With Andrei Vlassenko, MD, PhD, and Manu Goyal, MD, Raichle is studying how the default mode network and glycolysis — the breakdown of glucose molecules — relates to aging and Alzheimer’s disease. The default mode network, which uses a lot of glucose, maps neatly onto the areas that degenerate most quickly in Alzheimer’s disease. With Hershey and others, Raichle is studying what effect high blood glucose levels have on glycolysis, and why diabetes is linked to Alzheimer’s disease.
“Marc has a unique ability to notice things other people overlook and then think deeply about what they really mean,” Hershey said. “He’s made revolutionary contributions to science already. His work with glycolysis is at a relatively early stage, but it may turn out to be his next major contribution.”

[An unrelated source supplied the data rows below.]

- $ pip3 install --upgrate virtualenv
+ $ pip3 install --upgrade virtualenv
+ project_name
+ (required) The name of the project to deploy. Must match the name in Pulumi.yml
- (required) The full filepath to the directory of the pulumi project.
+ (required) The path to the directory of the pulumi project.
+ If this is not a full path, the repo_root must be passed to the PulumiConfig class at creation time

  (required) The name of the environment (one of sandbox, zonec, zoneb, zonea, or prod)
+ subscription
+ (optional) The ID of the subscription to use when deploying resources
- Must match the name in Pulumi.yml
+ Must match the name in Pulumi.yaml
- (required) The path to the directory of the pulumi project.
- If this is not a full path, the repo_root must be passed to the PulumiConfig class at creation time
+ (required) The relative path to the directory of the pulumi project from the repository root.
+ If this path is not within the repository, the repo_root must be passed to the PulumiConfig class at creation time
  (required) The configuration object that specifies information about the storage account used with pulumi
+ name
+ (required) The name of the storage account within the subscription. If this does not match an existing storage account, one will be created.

In addition to his research, Raichle travels frequently to the Washington coast where he and his wife both grew up. They own two houses there, with room to host their four children and 12 grandchildren. He thinks often of the promise he made to his wife 47 years ago to move back.
When he does retire, he will be missed.
“Marc’s stature in the field and scientific creativity draw people to him, but his kindness and generosity keep them there,” Hershey said. “I think we get all tied up in celebrating accomplishments, but to also be a wonderful person is really remarkable.”